Prof. Cesare Alippi   
Andrea Cini ([`andrea.cini@usi.ch`](mailto:andrea.cini@usi.ch))   
Ivan Marisca ([`ivan.marisca@usi.ch`](mailto:ivan.marisca@usi.ch))   
Nelson Brochado ([`nelson.brochado@usi.ch`](mailto:nelson.brochado@usi.ch))

---

# Lab 00: Intro to Python

![alt text](https://www.python.org/static/community_logos/python-logo-master-v3-TM.png)

Among the most important things that you should learn from the beginning about Python language is that:

- Python is interpreted,
- Python is dynamically typed,
- indentation matters.

Python acts as a high-level interface to a low-level interpreter written in C, and is built for fast prototyping and readable code.
The fact that the Python is interpreted, makes it less performant than compiled languages. However, programmers can build extensions in C and move high-load functions to external, compiled modules. 

In this course, we will use Python for all assignments, so make sure to familiarize with its syntax as soon as possible.
Since Python is so simple and flexible, it shouldn't take you more than a week to get the basics down. 

Let's see some examples.


In [None]:
# This is an inline comment.
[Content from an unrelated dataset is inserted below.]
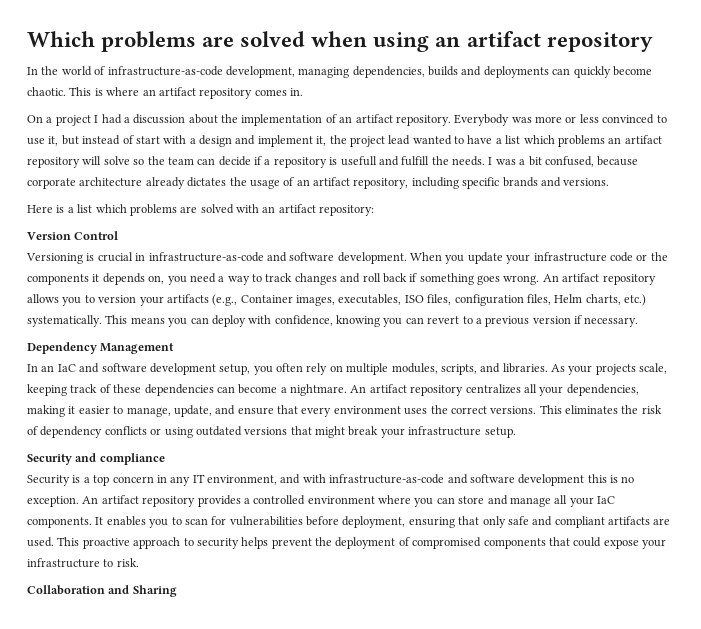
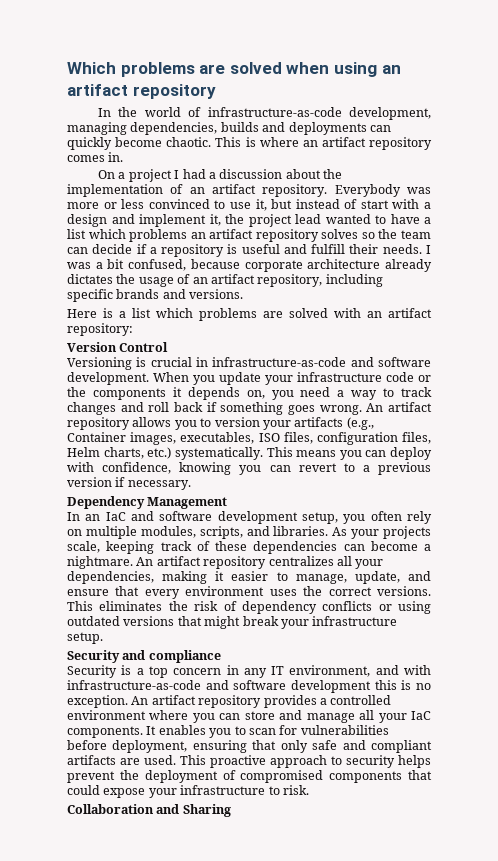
- Everybody was more or less convinced to use it, but instead of start with a design and implement it, the project lead wanted to have a list which problems an artifact repository will solve so the team can decide if a repository is usefull and fulfill the needs.
+ Everybody was more or less convinced to use it, but instead of start with a design and implement it, the project lead wanted to have a list which problems an artifact repository solves so the team can decide if a repository is useful and fulfill their needs.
Anything after # is ignored by the interpreter

a = 1          # Variable assignment
b = 'string'   # This is a string
c = 3.2        # This is a float
d = True       # This is a bool
e = [1, 2, 3]  # This is a list of integers
g = (1, 2, 3)  # Tuples are immutable lists (can't be modified)
f = {'a': 1}   # Hashmaps in Python are called `dictionaries`
h = None       # This is a special object, equivalent to null in Java

print('This is how you can print a string to stdout')

### More on data structures

In [None]:
i = [1, 2.0, ['a', 'b', 5], 6]  # This list contains mixed-type elements
print(i[2])                     # This is how you access a data struct
print(i[2:4])                   # Lists and tuples support slicing (start inclusive, end exclusive)

f[123] = 'onetwothree'          # Anything can be a dictionary key
print(f)

### Dynamic typing

In [None]:
a = 10.        # Now a contains a float...
print(a, type(a))
a = [1, 2, 3]  # ...and now a list of integers.
print(a, type(a))
a = (1, 2, 3)  # Variables are just pointers to objects in memory
print(a, type(a))

### Control statements

In [None]:
# For loop behaves as a foreach
for i in [1, 4, 5]:
    # After a ':', code must be indented
    print(i)
print("Out of the loop!") # This statement is not indented as 'print(i)'

# While loop
a = 10
while a > 0:  # Other operators: >=, <=, <, >, ==, !=
    a = a - 1

# If - else if - else
if a == 0:
    print('Zero')
elif a < 0:
    print('Negative')
else:
    print('Positive')
    
if not a == 0:  # 'not' is the keyword for negation
    print('a is not 0')

# Inline if - else
a = 5
print('spam' if a < 0 else 'ham')

### Functions

In [None]:
def foo(x):
    print(x)
    
foo('foo')

# This is a function with optional parameters
def bar(x, optional=-1):
    print( x, optional)

bar(1)               # Prints 1 -1
bar(1, optional=2)   # Prints 1 2
bar(1, 3)            # Prints 1 3
bar(optional=3, x=1) # Prints 1 3
#bar(optional=3)     # Does not work!

__Remark__: In Python everything is an object and variables are references to objects.

In [None]:
def pippo(l):
    l[1] = None 

s = [1, 2, 3]
print(s)
pippo(s)
print(s)

In [None]:
def pluto(l):
    l = [4, 5, 6]

s = [1, 2, 3]
print(s)
pluto(s)
print(s)

- `pippo` changes the object not the variable
(side effect, out of the function control), 
- `pluto` make variable `l` point to a different object (but `l` is local).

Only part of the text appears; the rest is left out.